Post by Nanotechandmorefuture »

wjfox wrote: Wed Jan 05, 2022 8:24 am Nvidia announces RTX 3090 Ti with faster memory and performance

Jan 4, 2022, 11:35am EST

Nvidia is announcing a new flagship GPU today, the GeForce RTX 3090 Ti. While the wait continues for Nvidia’s Ampere successor, the RTX 3090 Ti is here to prove Nvidia can still squeeze more performance out of its existing 8nm GA102 chip.

Nvidia is only teasing the RTX 3090 Ti today, and it’s the familiar-looking triple-slot design we’ve seen on the RTX 3090. Both cards may look identical, but inside, the new RTX 3090 Ti will include 24GB of GDDR6X running at 21Gbps. That’s the same amount of VRAM as the RTX 3090 but with a nearly 7.7 percent faster memory clock, providing additional performance for 4K gaming and AI tasks.

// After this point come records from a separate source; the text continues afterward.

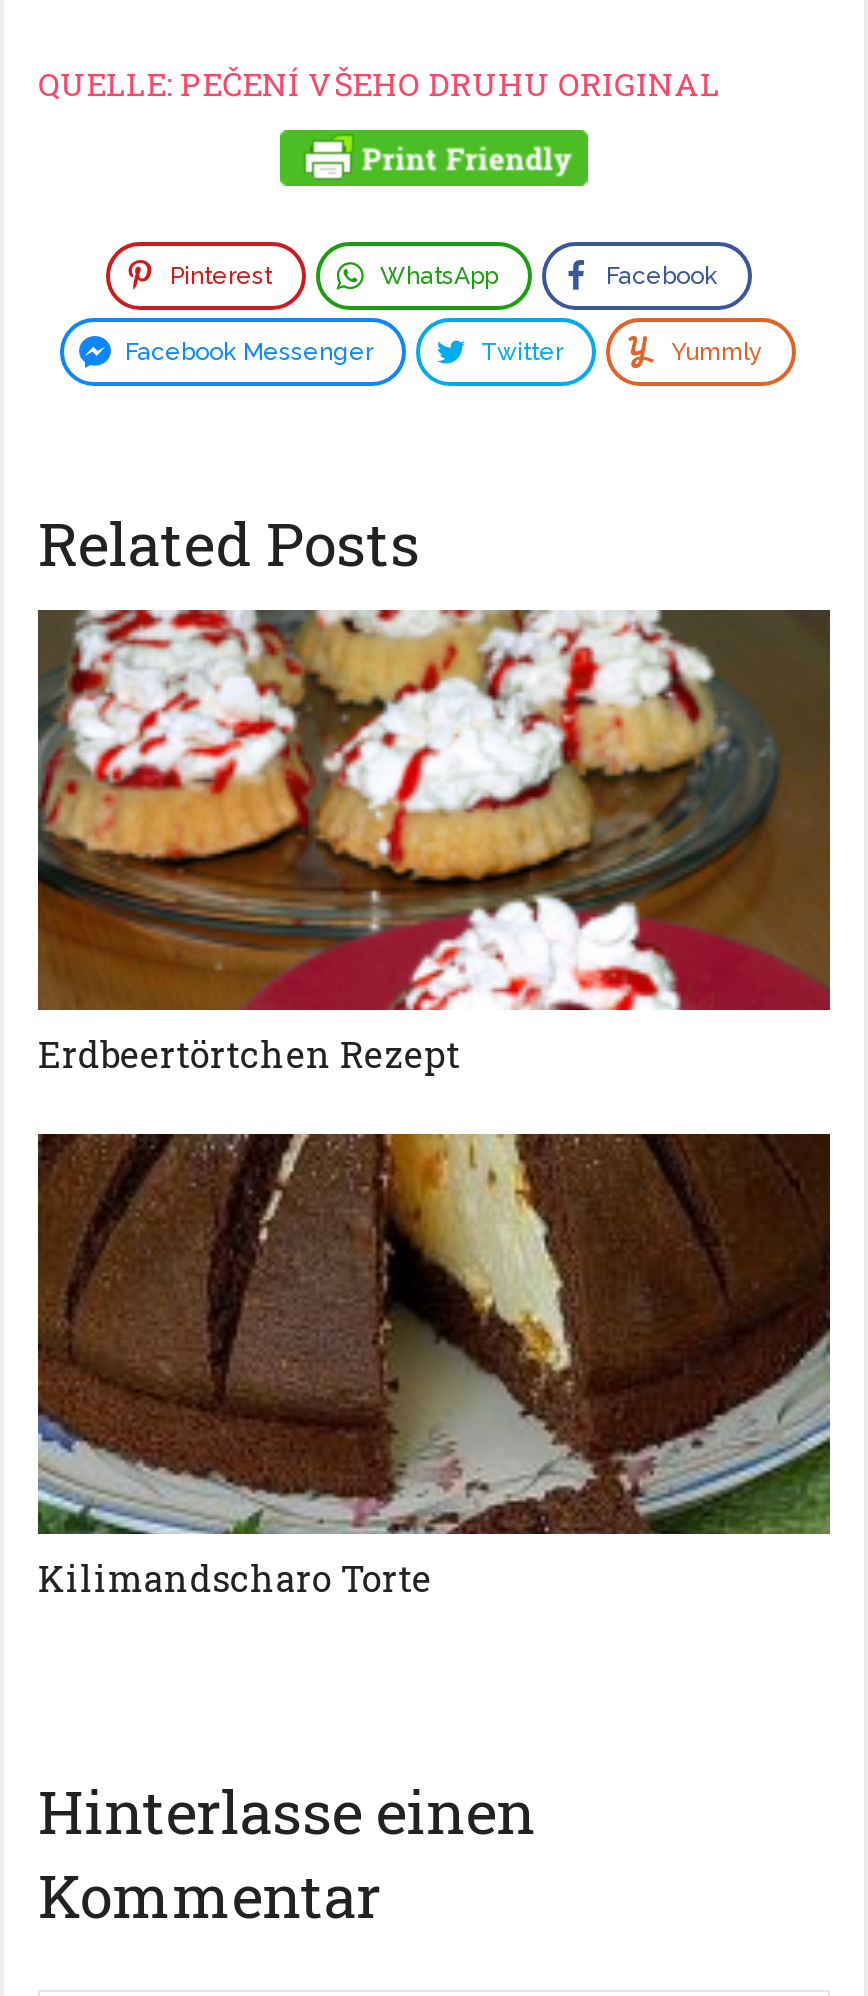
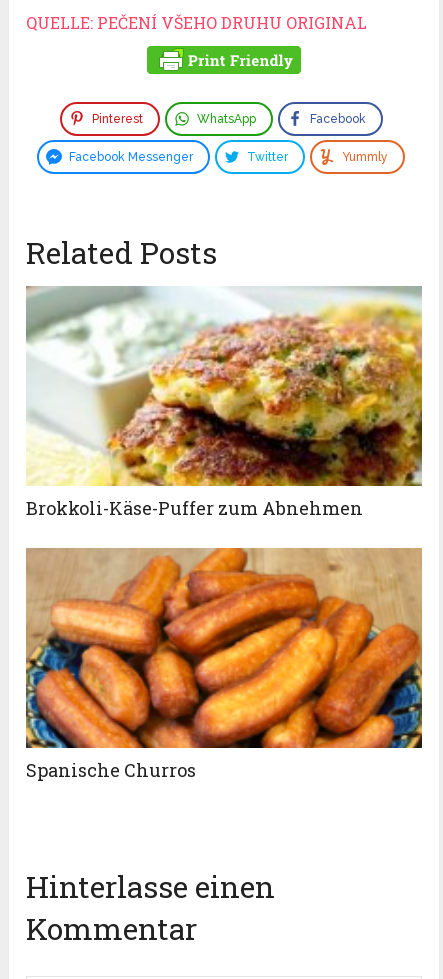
- [image]
- Erdbeertörtchen Rezept
+ [image]
+ Brokkoli-Käse-Puffer zum Abnehmen

- [image]
- Kilimandscharo Torte
+ [image]
+ Spanische Churros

Nvidia says the RTX 3090 Ti will also include 40 teraflops of GPU performance, around 11 percent faster than the RTX 3090 with 36 teraflops. There’s also 78 teraflops for ray tracing and 320 teraflops for AI tasks. Nvidia hasn’t detailed base and boost clocks, but it certainly looks like the RTX 3090 Ti will be around 10 percent faster than the RTX 3090 on paper.

Just how much this extra performance will impact power requirements isn’t clear yet, either. Rumors suggest the RTX 3090 Ti could require a 1000W PSU, with a TDP of 450 watts. If accurate, that’s 100W more than the RTX 3090 in terms of power draw and a big bump to the 750W recommended PSU.

All of these numbers mean very little without game benchmarks or pricing, though. Nvidia isn’t sharing these details today, so we’ll have to wait on detailed reviews to see how well this card performs against the RTX 3090 and AMD’s Radeon RX 6900 XT. Given the RTX 3090 debuted for $1,499, we wouldn’t be surprised if the RTX 3090 Ti launches around the $2,000 mark.

https://www.theverge.com/2022/1/4/22866 ... e-ces-2022


Next gen VR is going to be nuts never mind the gaming graphics!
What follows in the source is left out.